- _What is required_: Could you return all of the entries below exactly, minus the pictures?

◇ ◇ ◇ ◇ ◇

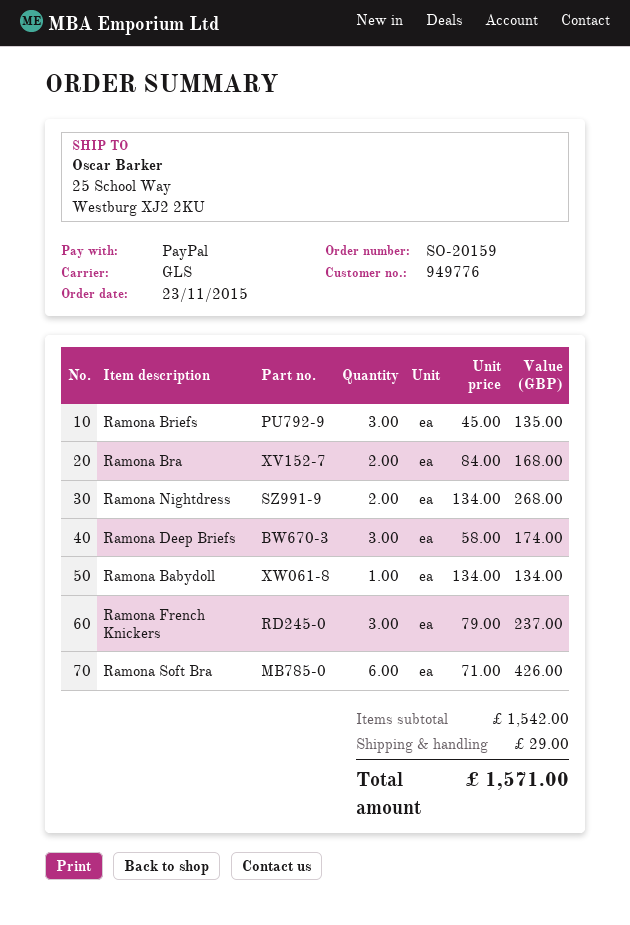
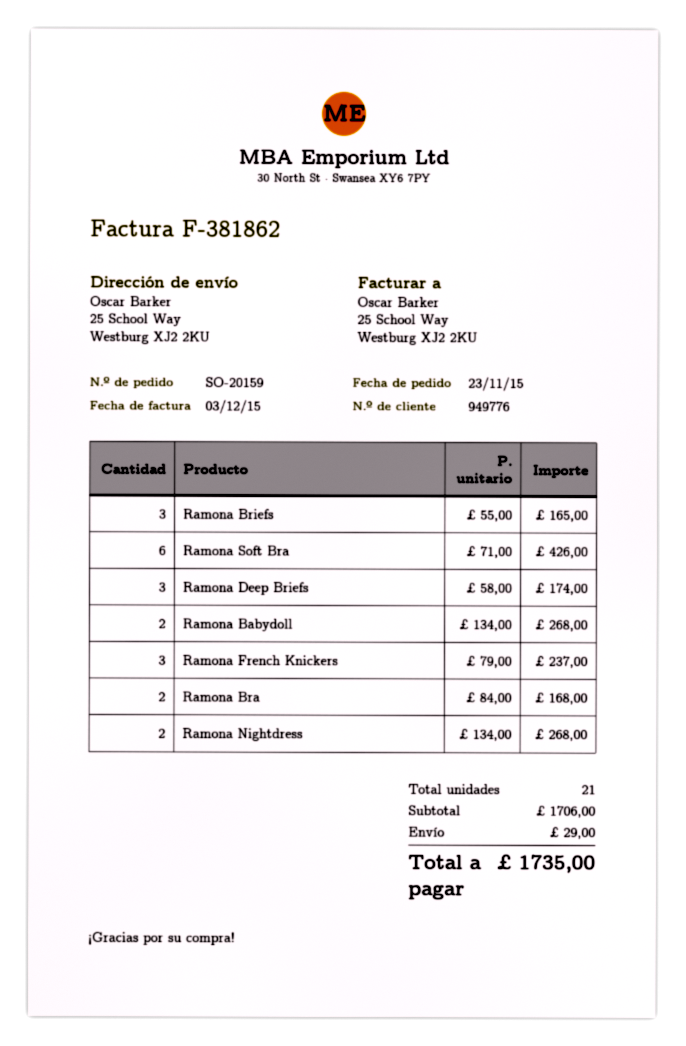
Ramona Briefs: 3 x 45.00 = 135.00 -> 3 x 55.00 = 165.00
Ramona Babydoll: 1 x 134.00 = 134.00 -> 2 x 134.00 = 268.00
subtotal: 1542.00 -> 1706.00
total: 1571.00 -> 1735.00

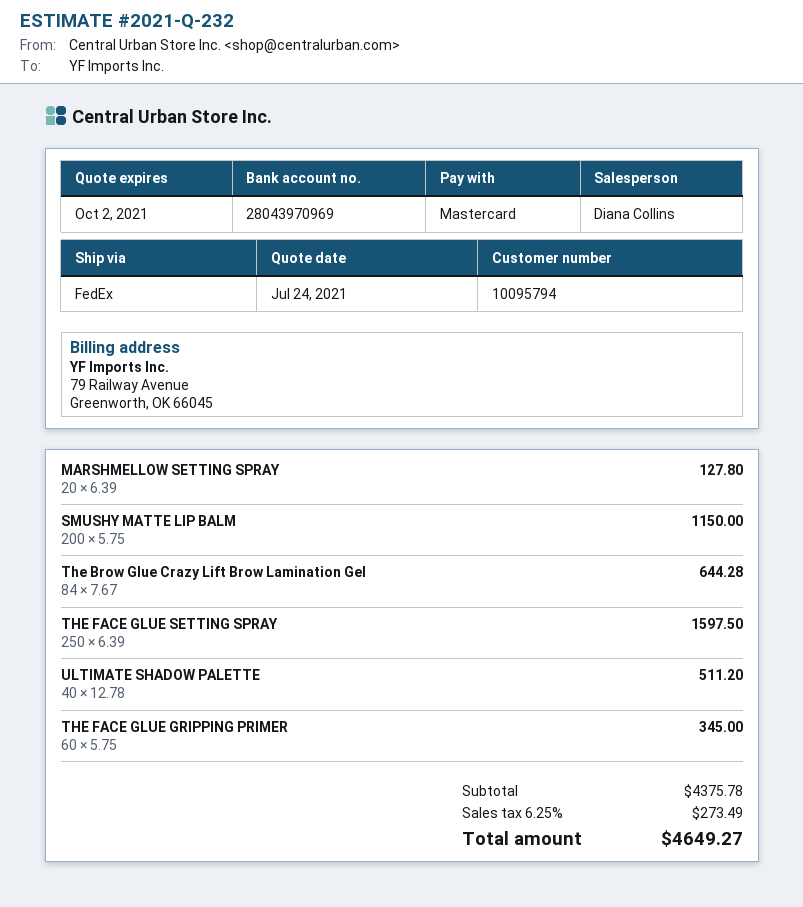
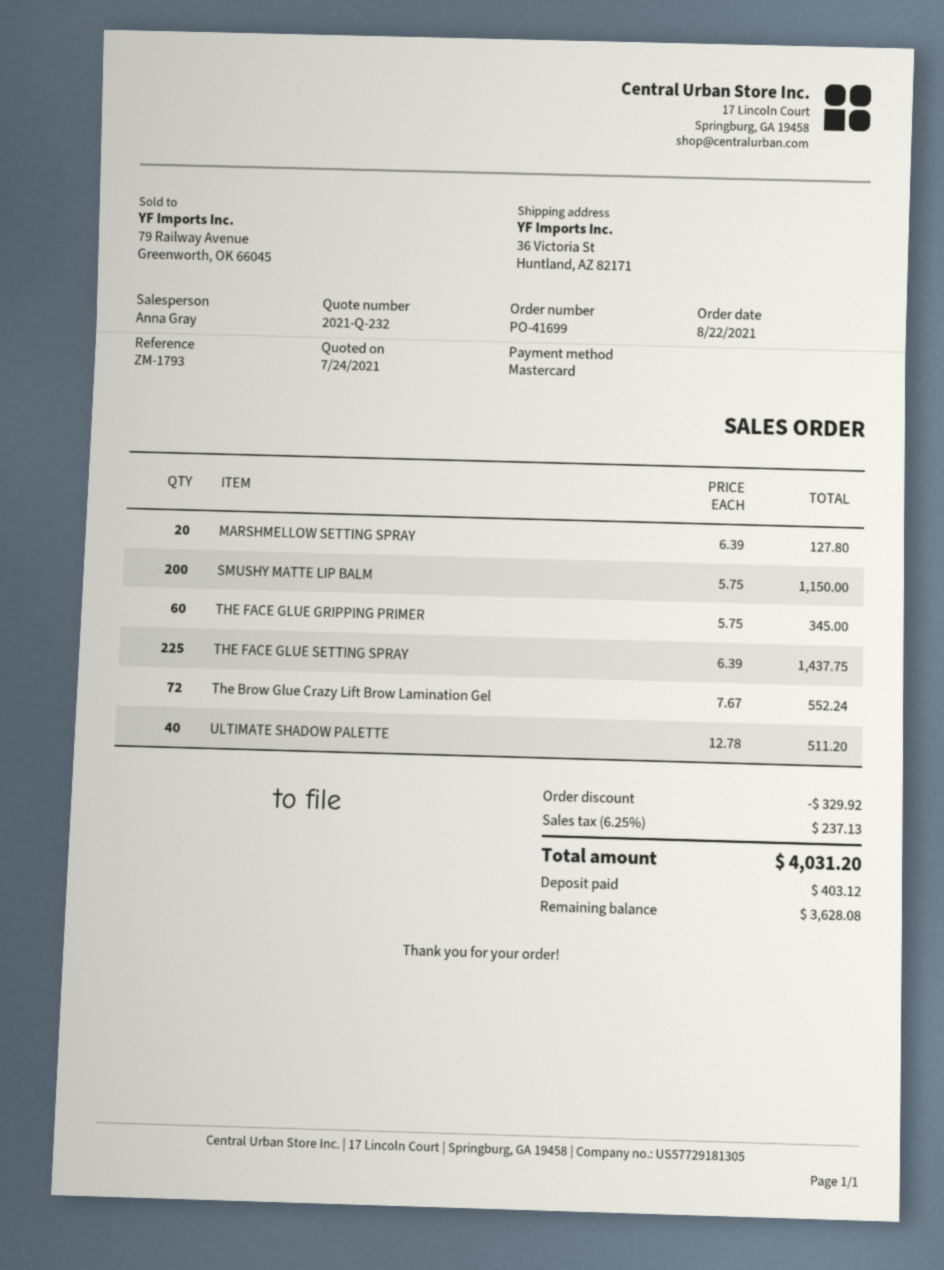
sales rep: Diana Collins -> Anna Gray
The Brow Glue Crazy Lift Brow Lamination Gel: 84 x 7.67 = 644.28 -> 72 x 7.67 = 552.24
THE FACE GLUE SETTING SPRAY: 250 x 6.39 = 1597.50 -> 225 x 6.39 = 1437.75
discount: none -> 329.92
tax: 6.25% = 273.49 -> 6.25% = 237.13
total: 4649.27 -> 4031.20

◇ ◇ ◇ ◇ ◇

- _Solution for this task_:
Ramona Briefs: 3 x 45.00 = 135.00 -> 3 x 55.00 = 165.00
Ramona Babydoll: 1 x 134.00 = 134.00 -> 2 x 134.00 = 268.00
subtotal: 1542.00 -> 1706.00
total: 1571.00 -> 1735.00

sales rep: Diana Collins -> Anna Gray
The Brow Glue Crazy Lift Brow Lamination Gel: 84 x 7.67 = 644.28 -> 72 x 7.67 = 552.24
THE FACE GLUE SETTING SPRAY: 250 x 6.39 = 1597.50 -> 225 x 6.39 = 1437.75
discount: none -> 329.92
tax: 6.25% = 273.49 -> 6.25% = 237.13
total: 4649.27 -> 4031.20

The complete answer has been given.